Selon Microsoft, le virus aurait nécessité au moins 10 000 heures de codage, et à une équipe de cinq personnes ou plus, au moins six mois de travail dévoué. Nombreux sont ceux qui pensent désormais que la création du ver nécessiterait les efforts combinés des communautés du renseignement de plusieurs pays travaillant ensemble. Même si les Israéliens ont peut-être la détermination et les techniciens nécessaires, certains prétendent qu’il faudrait le niveau de technologie des États-Unis pour coder le malware. Connaître la nature exacte des machines Siemens dans la mesure où Stuxnet l'a fait pourrait suggérer que l'Allemagne implication, et les Russes ont peut-être été impliqués dans le détail des spécifications de la machinerie russe utilisé. Le ver a été conçu pour fonctionner sur des fréquences impliquant des composants finlandais, ce qui suggère que la Finlande, et peut-être l’OTAN, sont également impliquées. Mais il y a encore d'autres mystères.
Le ver n'a pas été détecté en raison de ses actions dans les installations nucléaires iraniennes, mais plutôt en raison de l'infection généralisée de Stuxnet. Le noyau central de traitement de l’usine nucléaire iranienne est situé profondément sous terre et est totalement coupé d’Internet. Pour que le ver infecte le système, il doit avoir été introduit sur l'ordinateur ou sur une clé USB d'un membre du personnel. Il suffirait qu'un seul employé emporte son travail chez lui, puis revienne et insère quelque chose comme inoffensif comme une clé USB dans l'ordinateur, et Stuxnet commencerait sa marche silencieuse vers la machinerie spécifique ça voulait.
Mais la question se pose alors: pourquoi les responsables du virus ont-ils développé une cyber-arme aussi incroyablement sophistiquée, puis l’ont-ils lancée selon une méthode sans doute si bâclée? Si l’objectif était de rester indétectable, la libération d’un virus capable de se répliquer à la vitesse dont il a fait preuve est bâclée. Il s’agissait de savoir quand, et non si, le virus serait découvert.
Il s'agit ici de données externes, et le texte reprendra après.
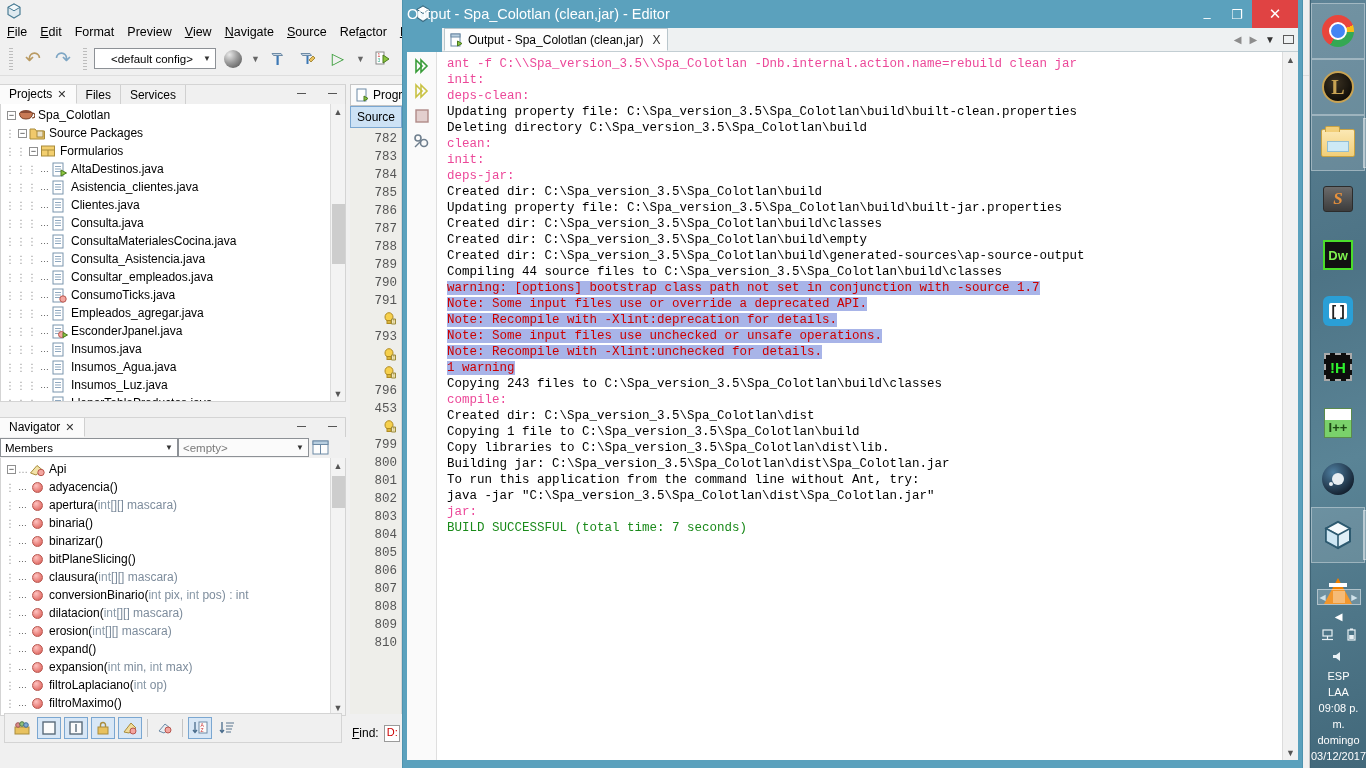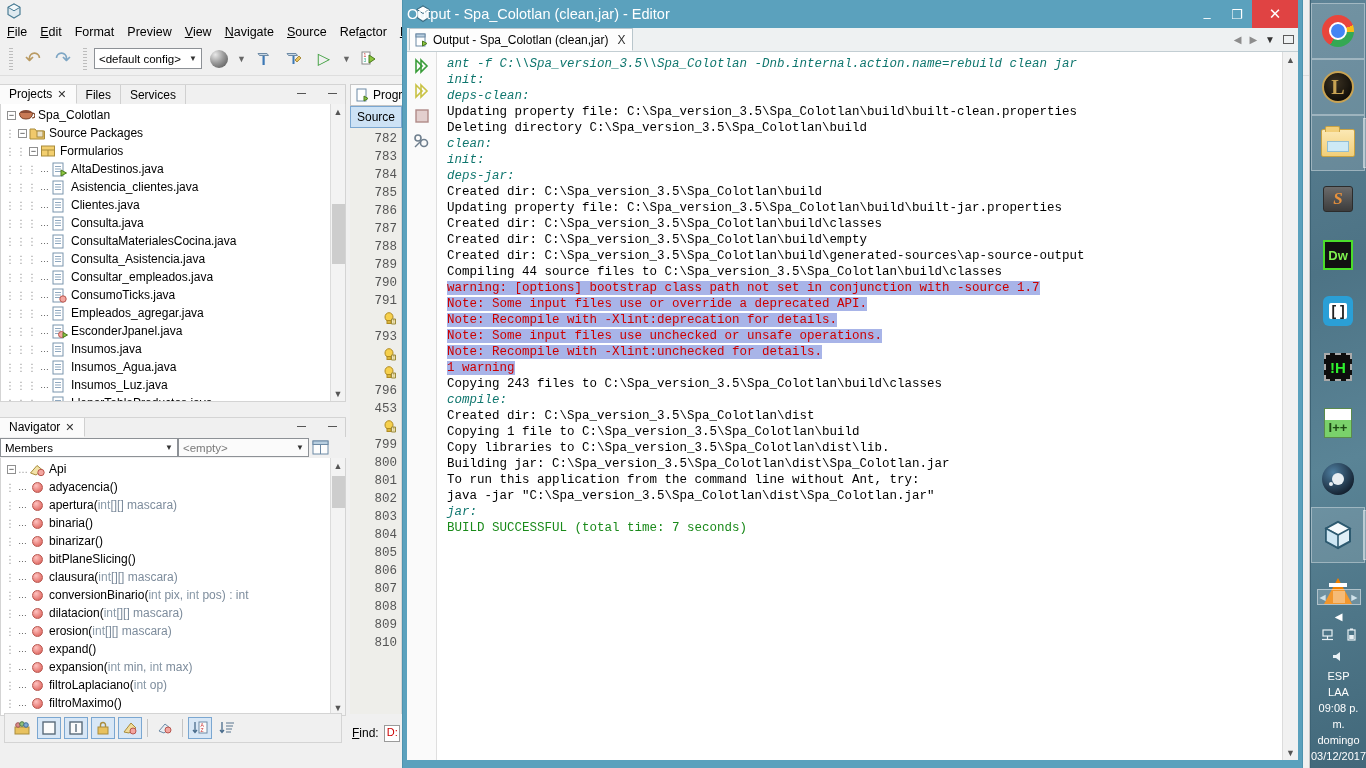--- a/index.html
+++ b/index.html
@@ -163,7 +163,7 @@
 
   #out-tabbar {
     height:24px; background:#eef1f2; display:flex; align-items:center;
-    border-bottom:1px solid #c3ced3; position:relative;
+    border-bottom:1px solid #c3ced3; position:relative;margin-left:35px;
   }
   .otab {
     height:23px; display:flex; align-items:center; gap:5px; padding:0 7px 0 5px;

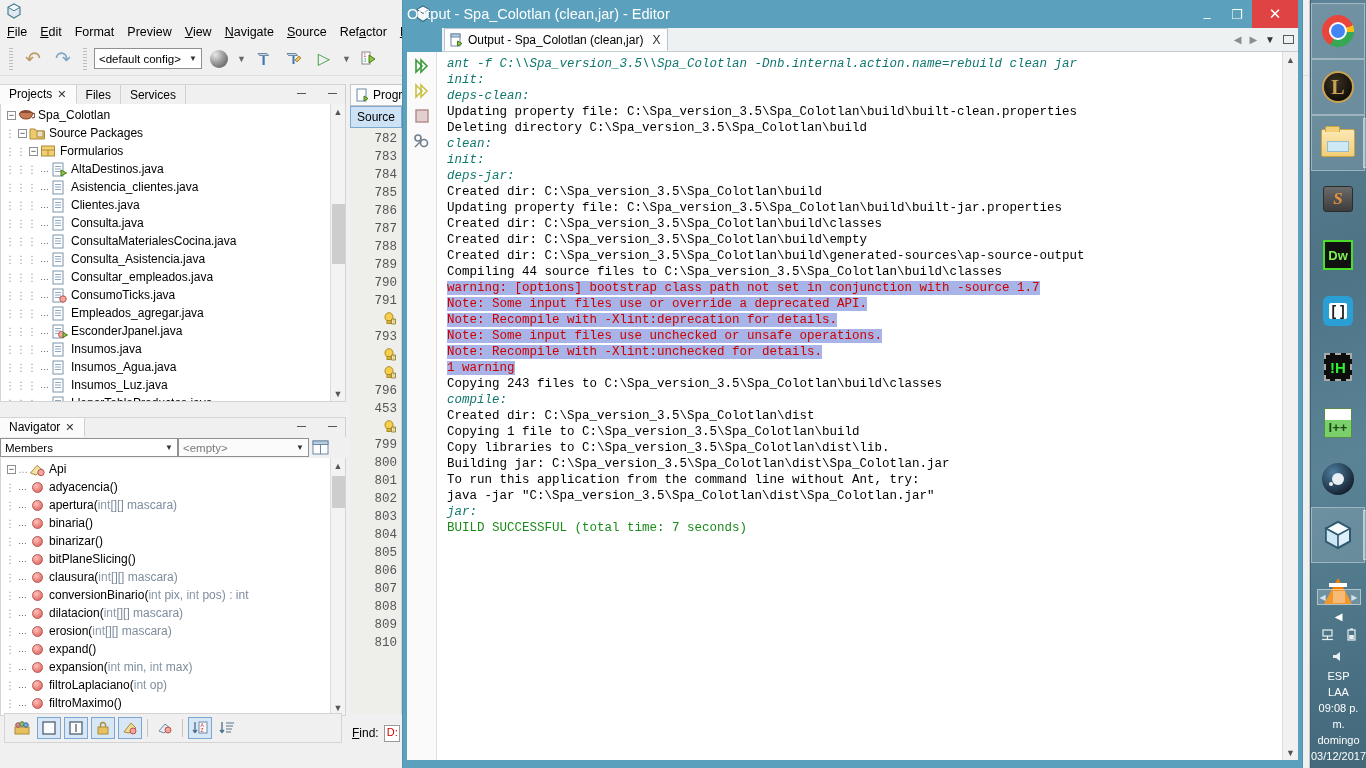--- a/index.html
+++ b/index.html
@@ -46,8 +46,8 @@
   }
   .arrow-redo { color:#7ea6c4; }
   .config-combo {
-    width:108px; height:21px; background:#fff; border:1px solid #8d9196;
-    display:flex; align-items:center; padding-left:4px; font-size:11.5px;
+    width:122px; height:21px; background:#fff; border:1px solid #8d9196;
+    display:flex; align-items:center; padding-left:16px; font-size:11.5px;
     justify-content:space-between;
   }
   .combo-caret { font-size:8px; color:#333; padding-right:4px; }

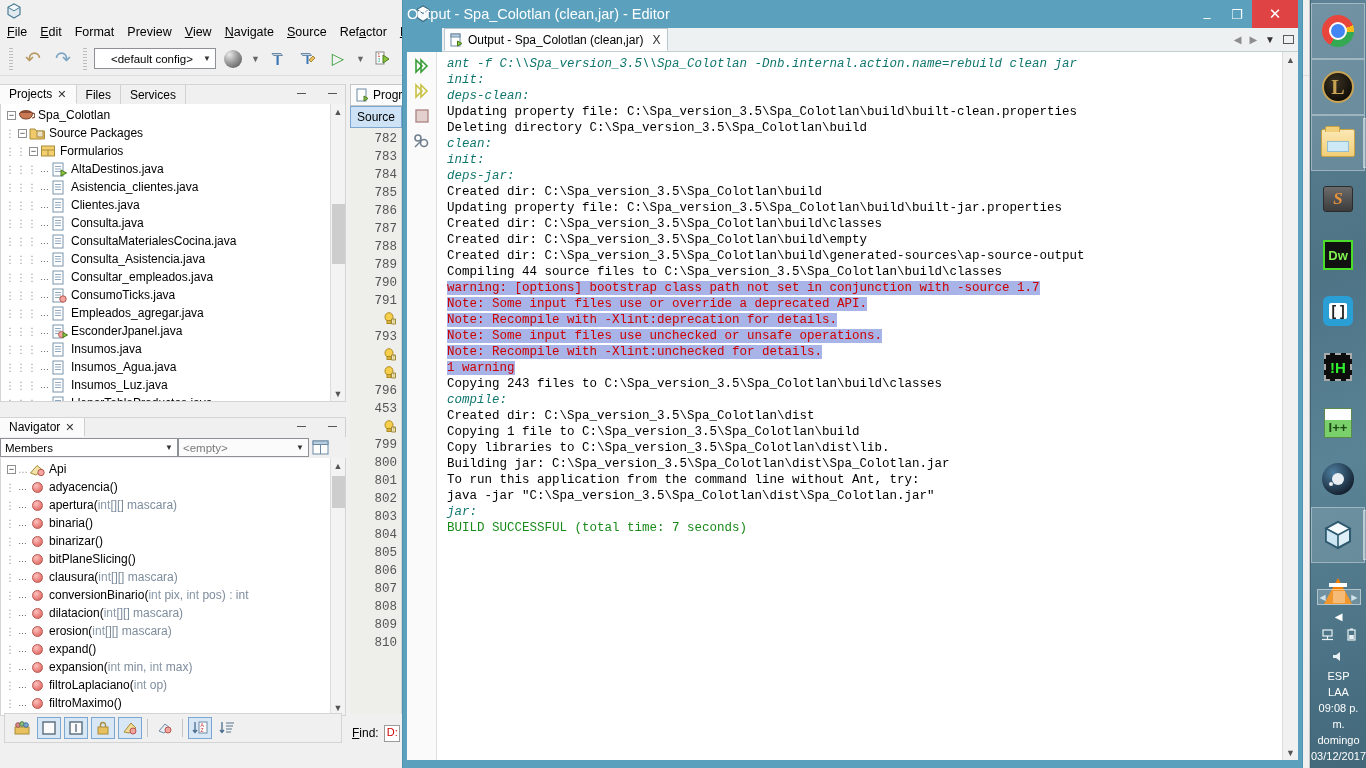--- a/index.html
+++ b/index.html
@@ -186,7 +186,7 @@
     font-family:"Liberation Mono", monospace; font-size:12.5px; line-height:16px;
     white-space:pre; color:#000;
   }
-  #out-text .dim { color:#0f766e;font-style:italic; }
+  #out-text .dim { color:#ec4899; }
   #out-text .hl { background:#a8b4e8; color:#cc0000; }
   #out-text .ok { color:#1a8a1a; }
La raison la plus probable est que les développeurs s’en fichaient. Implanter le malware avec plus de soin aurait pris beaucoup plus de temps, et la transmission du ver dans les systèmes spécifiques pourrait prendre beaucoup plus de temps. Si un pays recherche des résultats immédiats pour mettre un terme à ce qu’il pourrait considérer comme une attaque imminente, la rapidité pourrait l’emporter sur la prudence. La centrale nucléaire iranienne est le seul système infecté à signaler des dommages réels causés par Stuxnet, le risque pour les autres systèmes semble donc minime.
Quoi ensuite?
Siemens a publié un outil de détection et de suppression pour Stuxnet, mais l'Iran le fait toujours en difficulté pour supprimer complètement le malware. Pas plus tard que le 23 novembre, l'usine iranienne de Natanz a été forcé fermer, et d'autres retards sont attendus. À terme, le programme nucléaire devrait être de nouveau opérationnel.
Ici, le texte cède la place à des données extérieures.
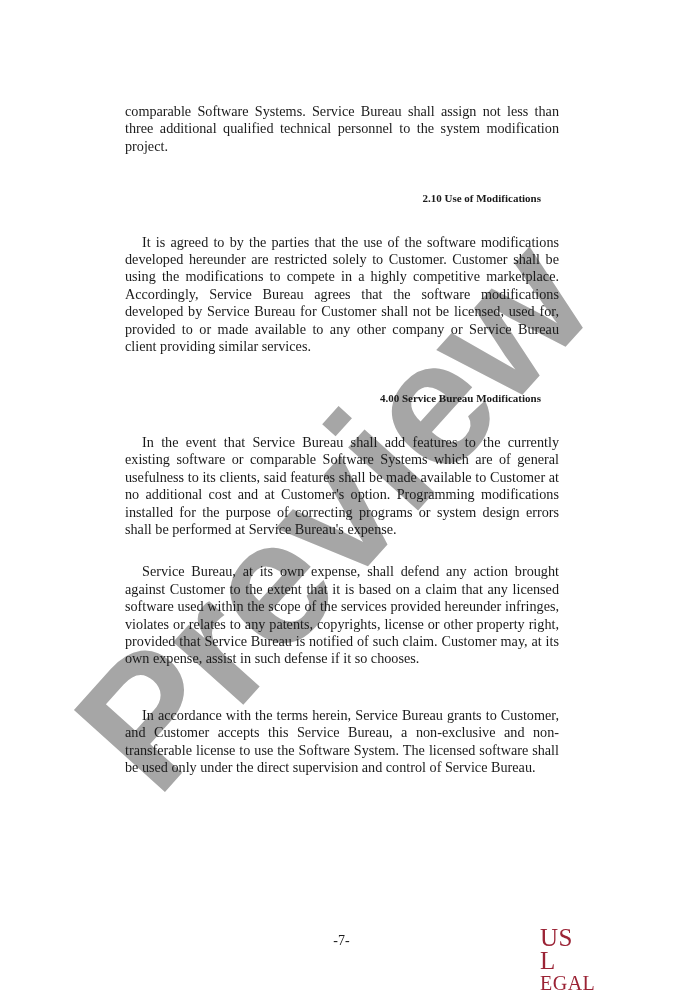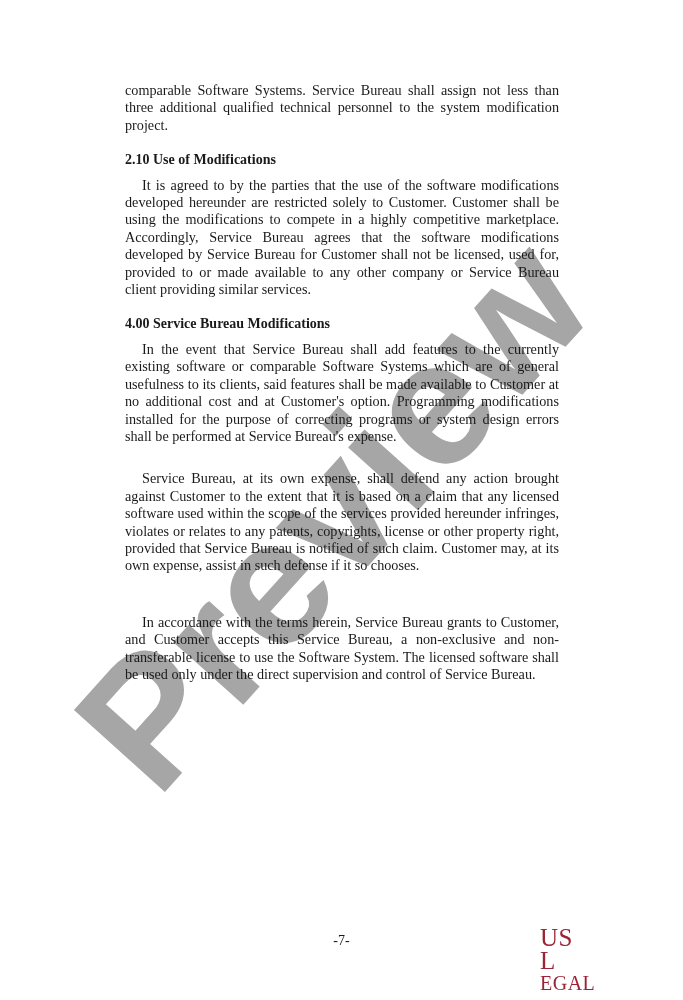--- a/index.html
+++ b/index.html
@@ -33,7 +33,7 @@
     .page {
       position: absolute;
       left: 125px;
-      top: 82px;
+      top: 103px;
       width: 434px;
       z-index: 2;
       font-size: 14.2px;

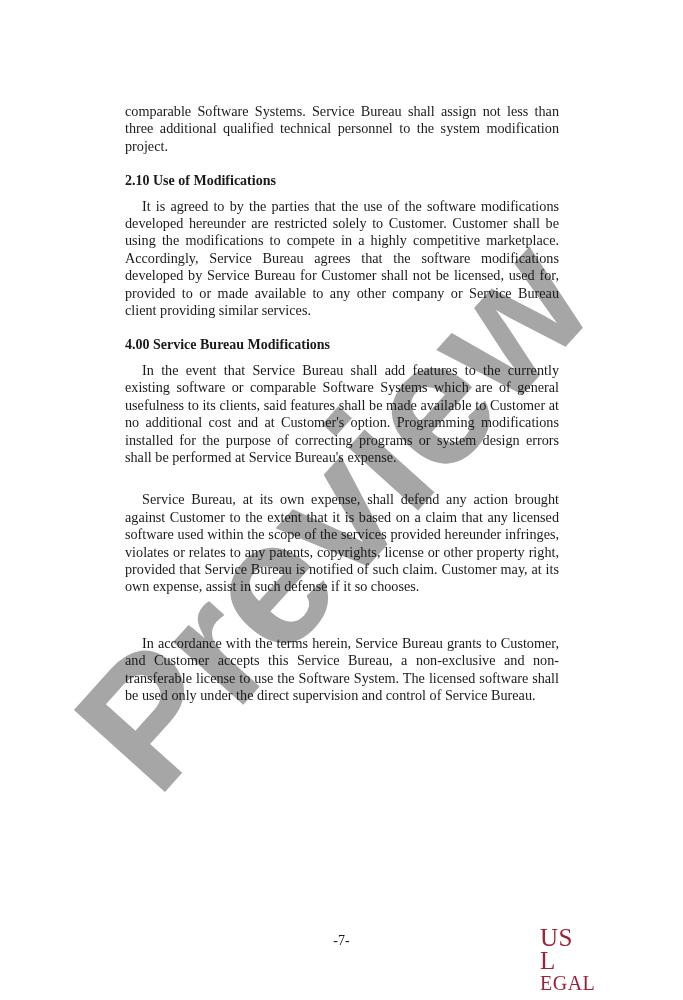--- a/index.html
+++ b/index.html
@@ -48,10 +48,10 @@
       text-indent: 17px;
     }
     .heading {
-      margin: 0;
-      text-align: left;
+      margin: 18px;
+      text-align: right;
       font-weight: bold;
-      font-size: 14px;
+      font-size: 11px;
       line-height: 17.4px;
     }
     .gap-sm { height: 8px; }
Dans une histoire distincte, mais peut-être liée, plus tôt cette semaine, deux scientifiques iraniens ont été tués par des attentats à la bombe distincts mais identiques à Téhéran, en Iran. Lors d'une conférence de presse le lendemain, le président Ahmadinejad dit journalistes que « sans aucun doute, la main du régime sioniste et des gouvernements occidentaux est impliquée dans l’assassinat ».
Plus tôt dans la journée, des responsables iraniens revendiqué avoir procédé à plusieurs arrestations lors des attentats à la bombe, et bien que l’identité des suspects n’ait pas été révélée, le ministre iranien des renseignements a déclaré: « Le trois agences d'espionnage du Mossad, de la CIA et du MI6 ont joué un rôle dans (les attentats) et, avec l'arrestation de ces personnes, nous trouverons de nouveaux indices pour arrêter d'autres éléments,"
La combinaison des attentats et des dégâts causés par le virus Stuxnet devrait peser lourdement sur les prochaines négociations entre l'Iran et une confédération de six nations composée de la Chine, de la Russie, de la France, de la Grande-Bretagne, de l'Allemagne et des États-Unis, le 6 décembre et 7. Les pourparlers visent à poursuivre le dialogue sur les éventuelles ambitions nucléaires de l’Iran.